Your last question comes from the line of Michael Binetti with Credit Suisse.
Hey guys. Thanks for all the detail here and for taking our questions, and nice job executing in a pretty tough quarter there. Matt, let me start with the comment, your improved confidence on the supply chain versus 90 days ago, confidence in inventory getting back to more normal flows in fiscal ‘23. Is that what it takes for the China market to get back to the kind of the long-term algorithm with sustained double-digit growth that you spoke about on the fourth quarter call?
Thanks for the question, Michael. The results this quarter in China were absolutely -- were overwhelmingly impacted by supply disruptions from Vietnam. And we’ve been -- we’ve talked about that both earlier today and last quarter.
We also had to navigate through local measures that were put in place to reduce the spread of COVID. And what I mean by that is that 25% of our partner retail stores were impacted in the quarter in some way as a result of local mandates to affect operations, and 50% of our factory stores in Greater China were equal -- were similarly impacted. And so, that was -- those were clearly the two biggest drivers that impacted our performance this quarter.

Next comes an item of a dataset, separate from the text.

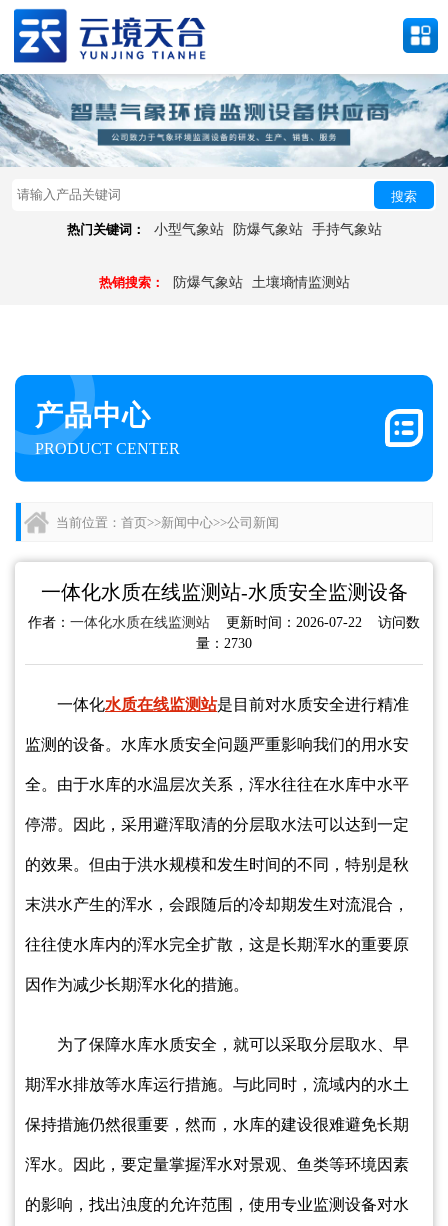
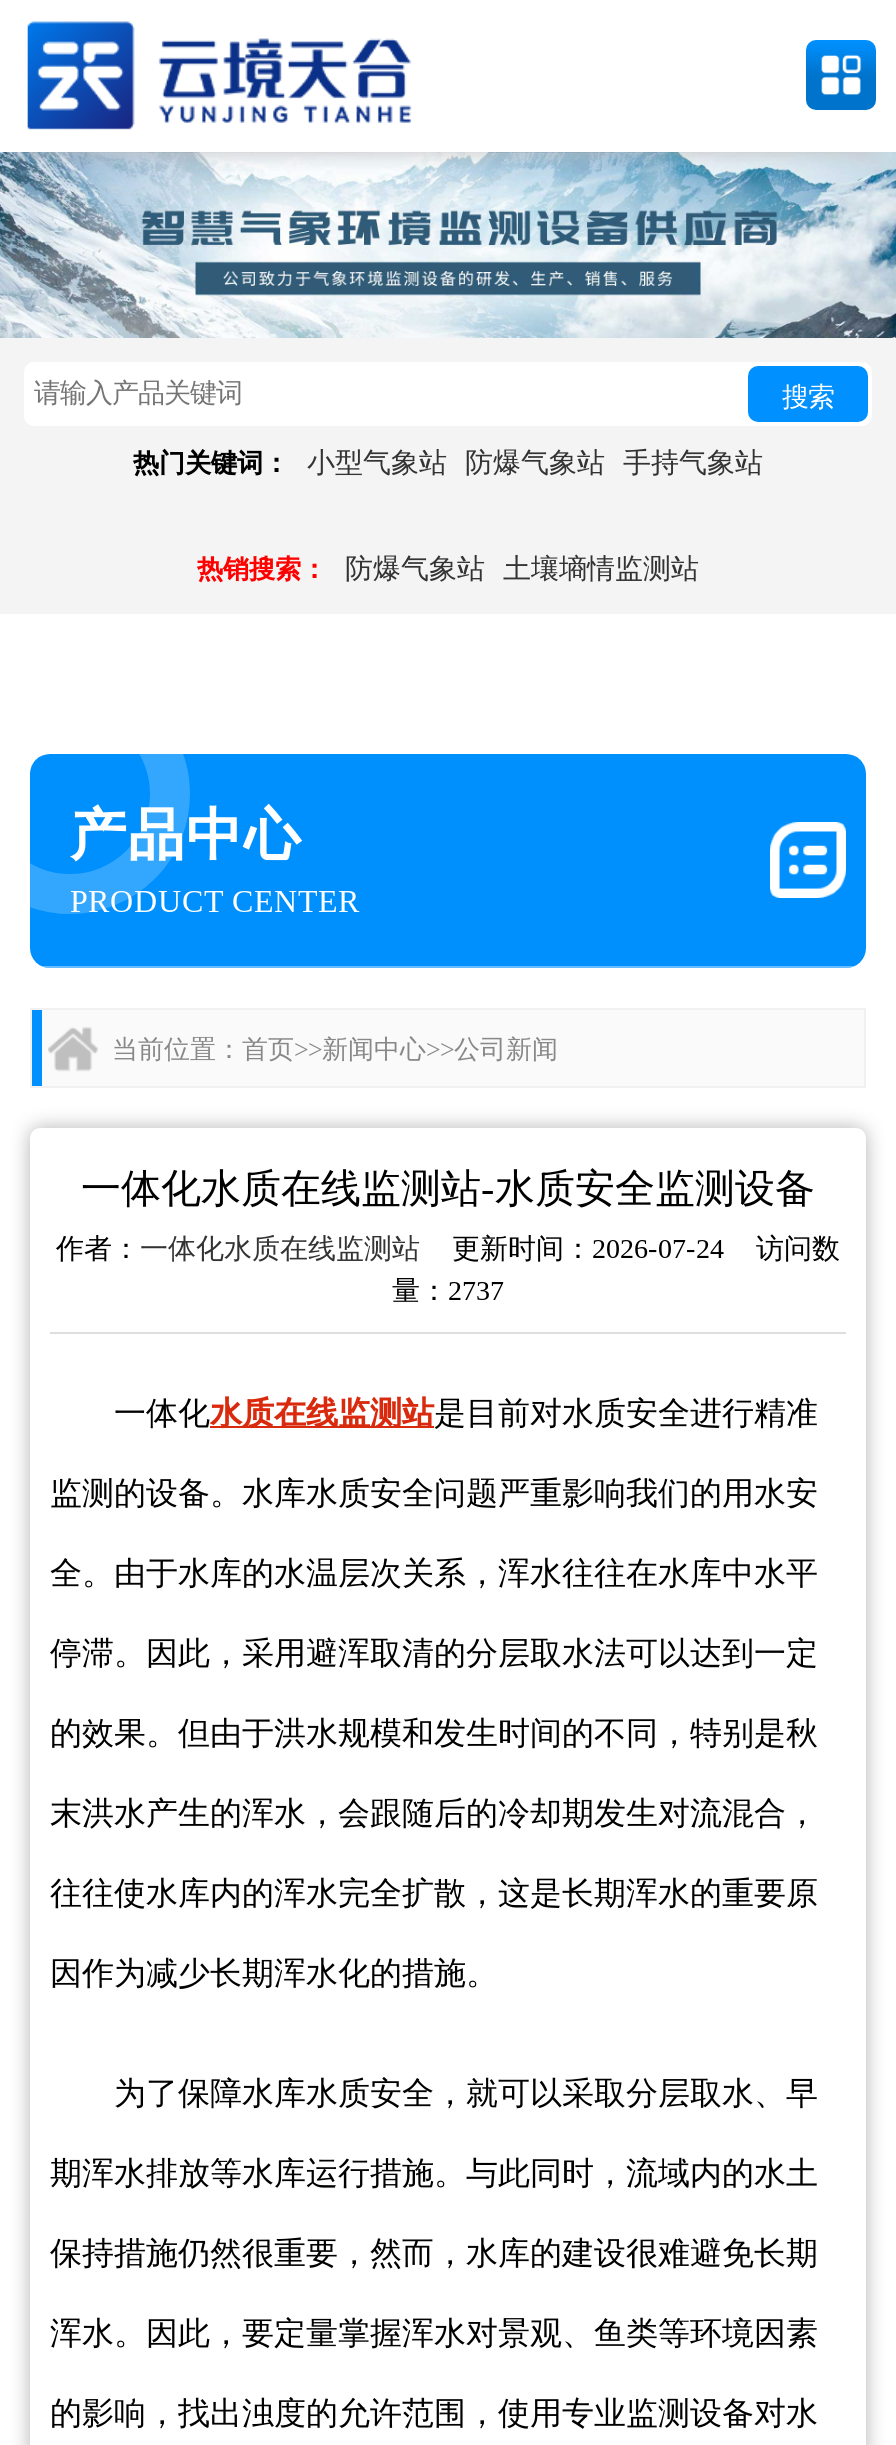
[28,615,420,630] 作者：一体化水质在线监测站更新时间：2026-07-22 访问数 -> [56,1234,840,1264] 作者：一体化水质在线监测站更新时间：2026-07-24 访问数
[196,636,252,651] 量：2730 -> [392,1276,504,1306] 量：2737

I mentioned SNKRS and the comparison challenges due to the delay of launch. But we’ve actually seen digital sequentially improving throughout the quarter. And so, we’re increasingly optimistic given our 11/11 performance in the way that we’re sequentially improving. And as supply normalizes, as I referenced, we expect to see sequential improvement from these 2Q results. And as we restart our marketing activity and drive those connections with consumers, some of these signals that we’re seeing, these encouraging signs that we see give us a lot of confidence that our trajectory is going to improve from this quarter.
And I’d like to turn the call over to Paul for any closing remarks.
Well, thank you, everyone, for joining the day. We look forward to speaking to you not just next quarter, but next year. So, happy holidays to all. Take care and stay safe.
Happy holidays, everyone.
Happy holidays.
Ladies and gentlemen, this concludes today’s conference call. We thank you for your participation. You may now disconnect.